Roma, 23 feb. – (Adnkronos) – Raffaello Sanzio (1483-1520) conosceva il segreto del blu egizio, il primo blu artificiale della storia dell'arte nonché uno dei primi pigmenti in assoluto di origine non naturale, e fu il primo artista del Rinascimento a impiegarlo di nuovo in una sua opera dopo oltre mille anni. La sua manifattura risale agli egizi, da cui trae il nome, e la sua diffusione fu estremamente ampia in tutta l'antichità fino all'Impero Romano, dopodiché le sue tracce si perdono. La scoperta è arrivata dallo studio dei materiali utilizzati dal grande pittore per l'affresco 'Il trionfo di Galatea' (1512), conservato nella Villa Farnesina di Roma.

Lo riferisce un comunicato dell'Accademia Nazionale dei Lincei, precisando che la ricerca ha fatto emergere "qualcosa di totalmente inaspettato e imprevedibile: la ricomparsa del blu egizio dopo secoli di oblìo". L'ampio uso fattone da Raffaello, spiega lo studio, "fa escludere un impiego di materiale archeologico ritrovato occasionalmente e indica piuttosto la precisa volontà dell'artista di ricorrere ai materiali pittorici dell'antichità, per ritrarre un soggetto mitologico".

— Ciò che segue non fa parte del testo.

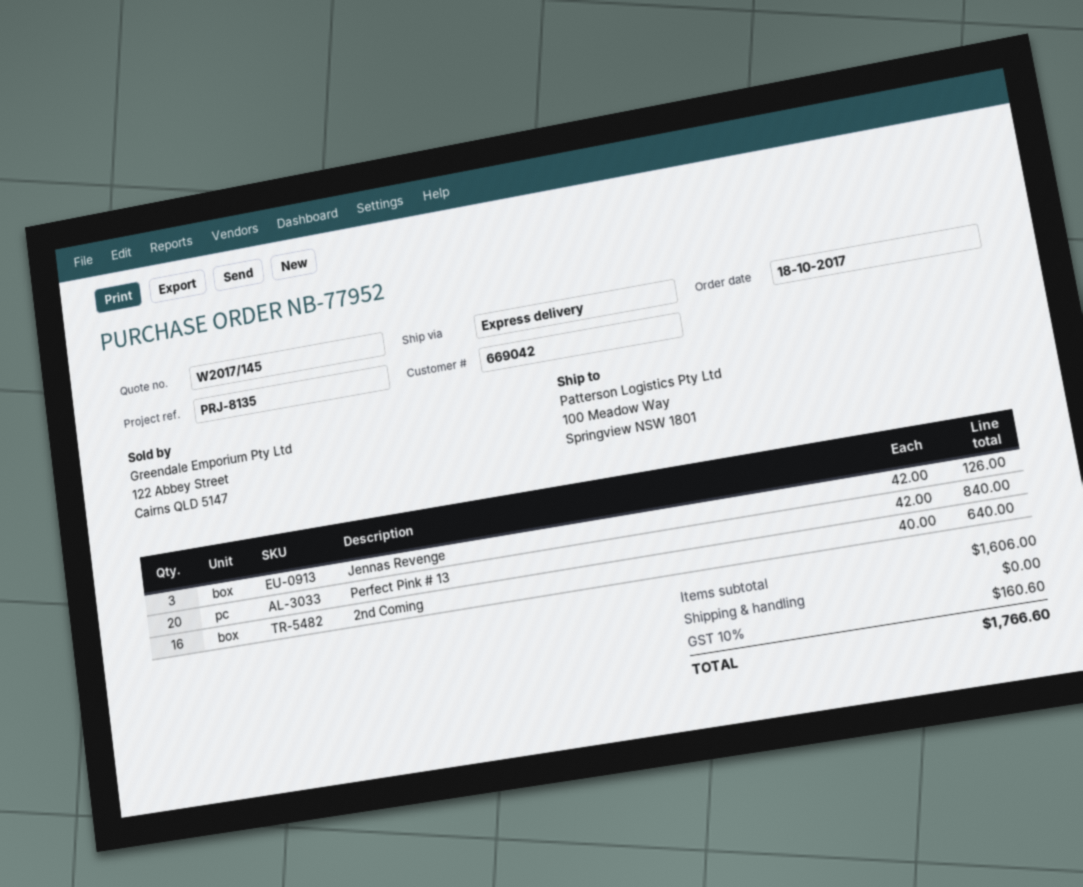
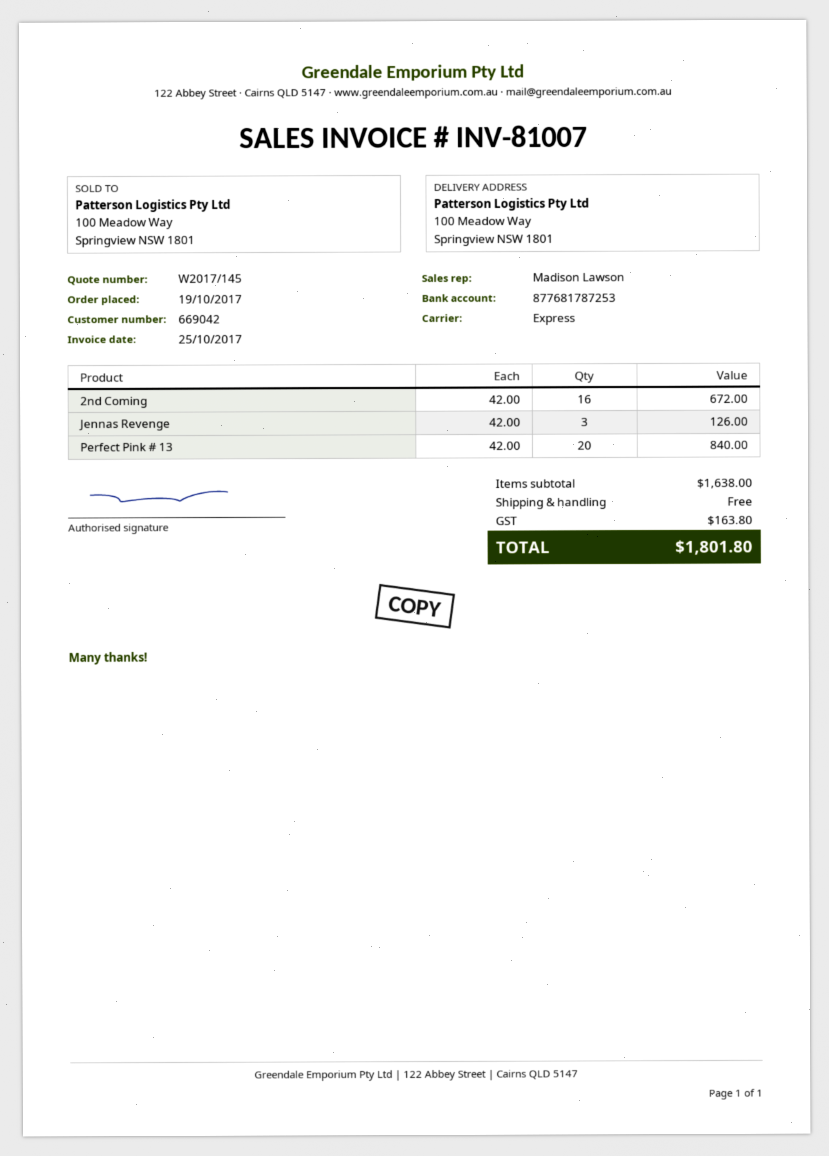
order date: 2017-10-18 -> 2017-10-19
2nd Coming: 16 x 40.00 = 640.00 -> 16 x 42.00 = 672.00
subtotal: 1606.00 -> 1638.00
tax: 160.60 -> 163.80
total: 1766.60 -> 1801.80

Le novità verranno illustrate giovedì 25 febbraio, dalle ore 10, nel corso del seminario di studi "Il blu egizio dall'antichità al Rinascimento. In ricordo di Mario Torelli", trasmesso in streaming (https://www.lincei.it/it/live-streaming). Nel corso del convegno verrà ripercorsa la storia di questo pigmento nei suoi molteplici aspetti, dall'uso in antichità fino al Rinascimento, alle fonti storiche fino alla passione di Raffaello con l'Antico che si concretizza anche nei materiali che decide di ricreare.